Task to carry out: Work out how many lines of the listing below contain the word "border". Respond with that number only.

Data for processing:

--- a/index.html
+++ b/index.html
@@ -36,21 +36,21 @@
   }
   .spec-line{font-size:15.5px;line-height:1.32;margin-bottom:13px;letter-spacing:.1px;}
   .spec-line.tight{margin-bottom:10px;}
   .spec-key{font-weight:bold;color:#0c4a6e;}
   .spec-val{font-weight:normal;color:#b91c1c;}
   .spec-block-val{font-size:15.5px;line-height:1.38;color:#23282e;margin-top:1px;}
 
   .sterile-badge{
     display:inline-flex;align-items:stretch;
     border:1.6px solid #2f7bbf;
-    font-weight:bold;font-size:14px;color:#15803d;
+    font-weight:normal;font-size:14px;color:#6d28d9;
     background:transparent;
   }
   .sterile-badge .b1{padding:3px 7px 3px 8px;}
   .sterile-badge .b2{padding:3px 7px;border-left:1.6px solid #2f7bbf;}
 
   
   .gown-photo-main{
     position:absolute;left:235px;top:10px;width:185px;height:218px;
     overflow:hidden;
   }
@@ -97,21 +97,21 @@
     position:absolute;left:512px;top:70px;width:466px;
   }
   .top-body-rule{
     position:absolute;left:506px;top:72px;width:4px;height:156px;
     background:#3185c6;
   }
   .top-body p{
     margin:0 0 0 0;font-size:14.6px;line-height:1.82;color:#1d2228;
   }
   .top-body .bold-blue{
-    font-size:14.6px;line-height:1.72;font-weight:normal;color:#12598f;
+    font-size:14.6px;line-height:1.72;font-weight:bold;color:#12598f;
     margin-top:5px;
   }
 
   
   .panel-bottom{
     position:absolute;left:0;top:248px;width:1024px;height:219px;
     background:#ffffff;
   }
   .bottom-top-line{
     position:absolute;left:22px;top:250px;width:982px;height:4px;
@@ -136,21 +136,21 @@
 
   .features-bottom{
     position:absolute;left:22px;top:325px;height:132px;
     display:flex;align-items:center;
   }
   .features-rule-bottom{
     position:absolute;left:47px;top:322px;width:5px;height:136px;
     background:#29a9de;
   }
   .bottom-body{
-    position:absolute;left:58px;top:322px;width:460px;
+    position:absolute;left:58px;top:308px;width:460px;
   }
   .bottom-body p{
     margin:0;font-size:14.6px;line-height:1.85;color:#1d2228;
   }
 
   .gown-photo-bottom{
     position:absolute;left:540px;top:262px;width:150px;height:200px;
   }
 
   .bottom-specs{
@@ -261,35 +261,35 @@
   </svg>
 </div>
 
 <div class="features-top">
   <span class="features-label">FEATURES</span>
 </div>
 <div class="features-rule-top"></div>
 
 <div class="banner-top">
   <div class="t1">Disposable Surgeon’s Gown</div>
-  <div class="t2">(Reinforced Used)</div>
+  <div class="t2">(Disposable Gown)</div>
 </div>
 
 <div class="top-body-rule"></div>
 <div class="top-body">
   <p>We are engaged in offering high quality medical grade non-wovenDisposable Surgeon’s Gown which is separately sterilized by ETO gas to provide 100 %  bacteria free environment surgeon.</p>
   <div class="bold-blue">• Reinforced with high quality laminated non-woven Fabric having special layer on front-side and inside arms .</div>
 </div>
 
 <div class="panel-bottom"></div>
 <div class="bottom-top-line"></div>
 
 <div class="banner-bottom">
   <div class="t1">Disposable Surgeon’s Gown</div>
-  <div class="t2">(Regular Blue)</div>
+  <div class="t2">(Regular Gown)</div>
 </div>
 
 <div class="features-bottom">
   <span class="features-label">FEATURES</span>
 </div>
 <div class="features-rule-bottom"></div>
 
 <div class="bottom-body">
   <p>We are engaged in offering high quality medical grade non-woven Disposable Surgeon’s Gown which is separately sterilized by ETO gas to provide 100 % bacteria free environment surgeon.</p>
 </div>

Problem solution: 2